*** Begin section ***

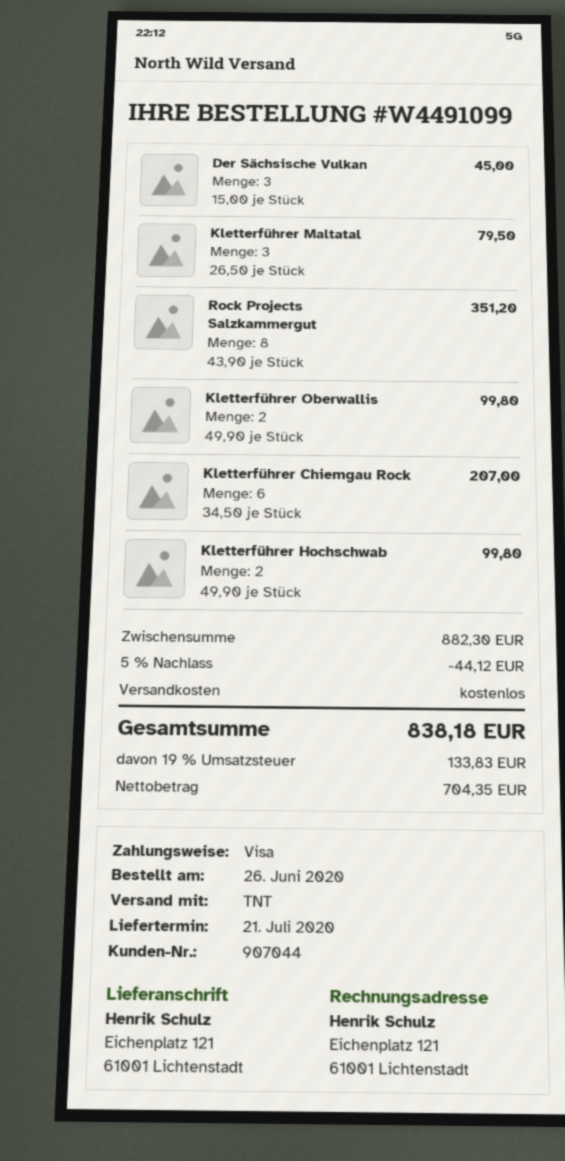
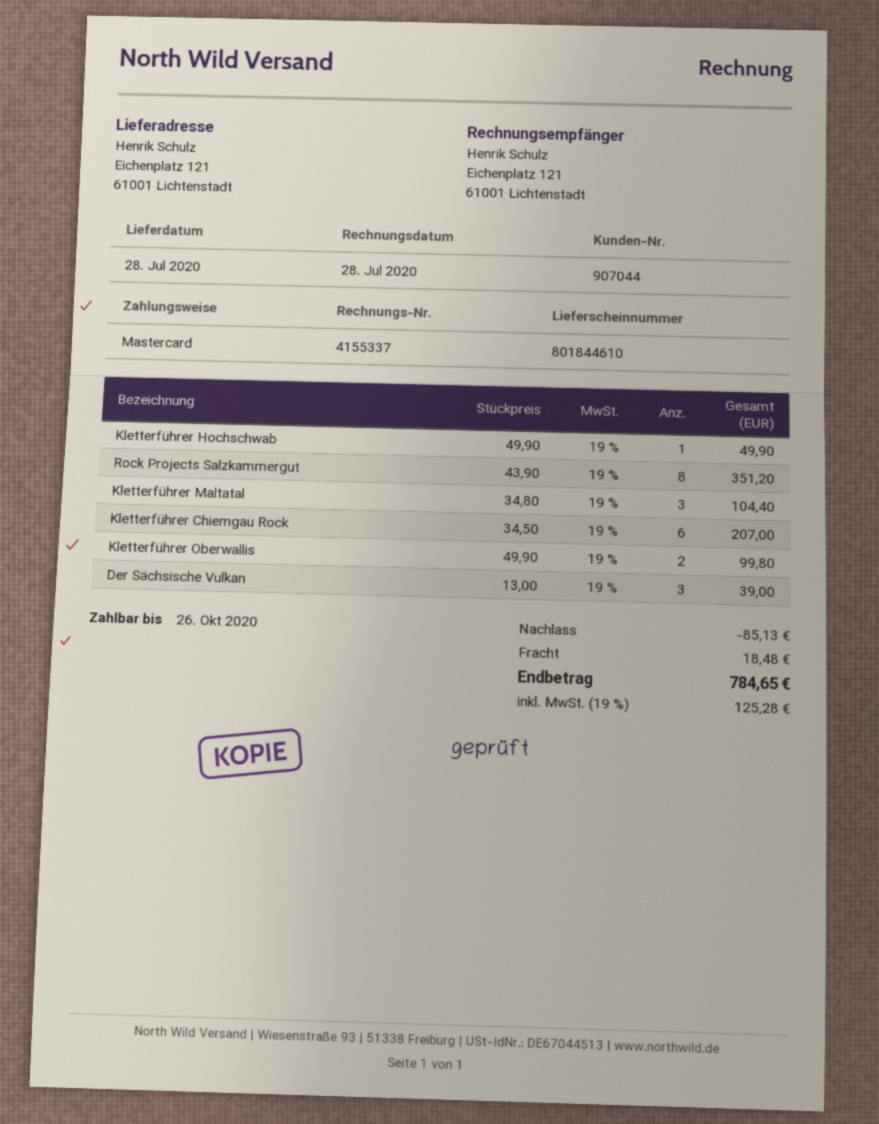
delivery date: 2020-07-21 -> 2020-07-28
payment method: Visa -> Mastercard
Der Sächsische Vulkan: 3 x 15.00 = 45.00 -> 3 x 13.00 = 39.00
Kletterführer Maltatal: 3 x 26.50 = 79.50 -> 3 x 34.80 = 104.40
Kletterführer Hochschwab: 2 x 49.90 = 99.80 -> 1 x 49.90 = 49.90
discount: 44.12 -> 85.13
shipping: 0.00 -> 18.48
tax: 19% = 133.83 -> 19% = 125.28
total: 838.18 -> 784.65

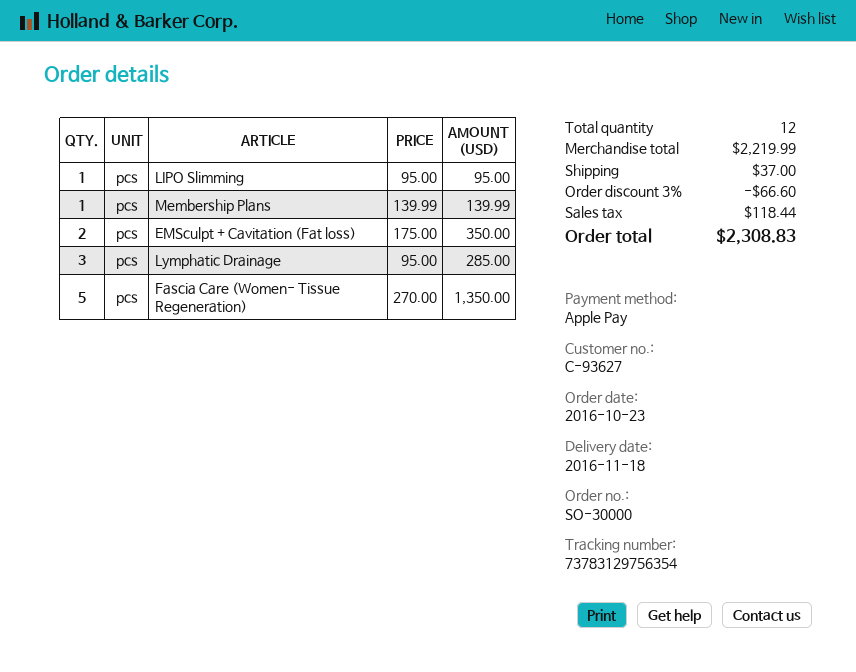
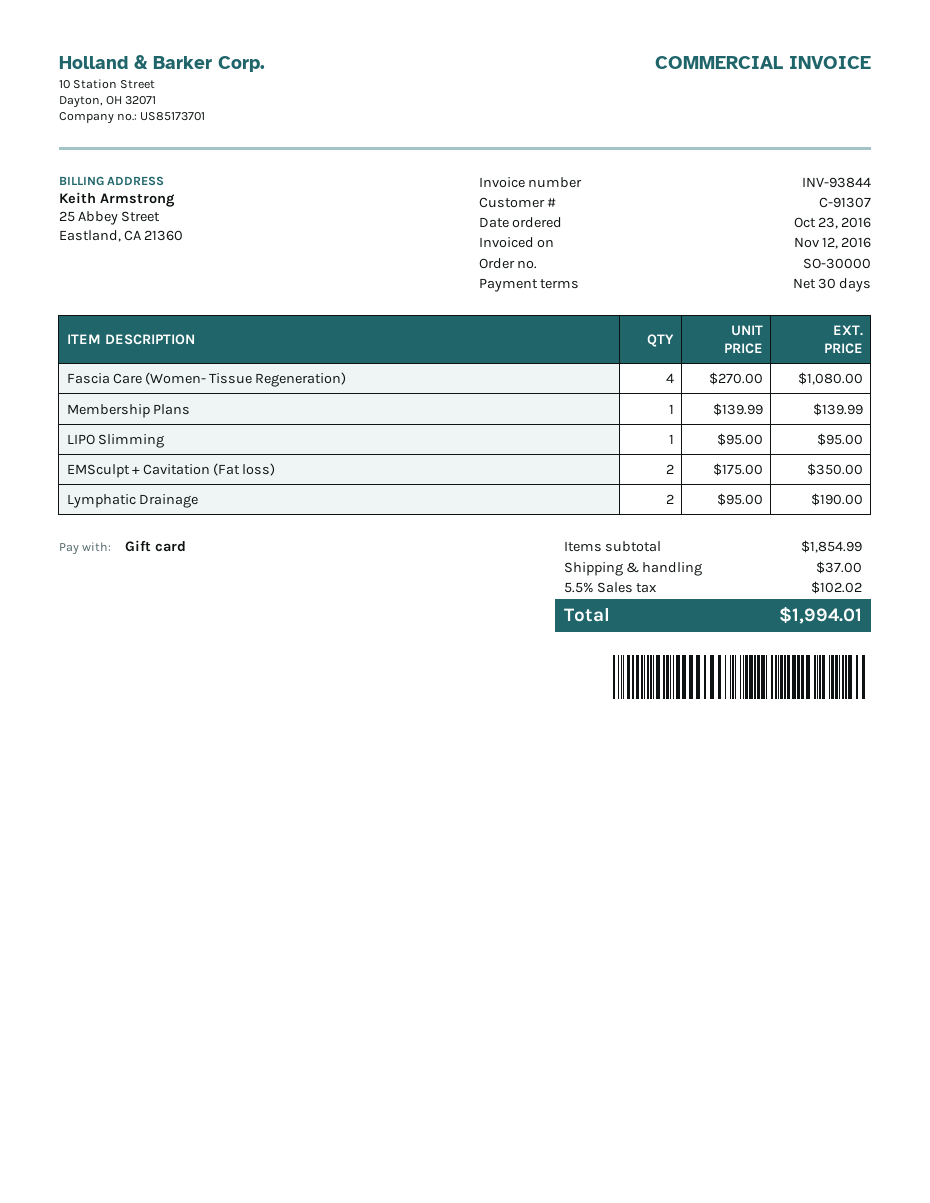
customer number: C-93627 -> C-91307
payment method: Apple Pay -> gift card
Lymphatic Drainage: 3 x 95.00 = 285.00 -> 2 x 95.00 = 190.00
Fascia Care (Women- Tissue Regeneration): 5 x 270.00 = 1350.00 -> 4 x 270.00 = 1080.00
subtotal: 2219.99 -> 1854.99
discount: 3% = 66.60 -> none
tax: 118.44 -> 102.02
total: 2308.83 -> 1994.01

*** End section ***

EXERCISE REQUIREMENTS:
If a line in the records holds the string "discount", count it, and give only the total.

EXERCISE SOLUTION:
2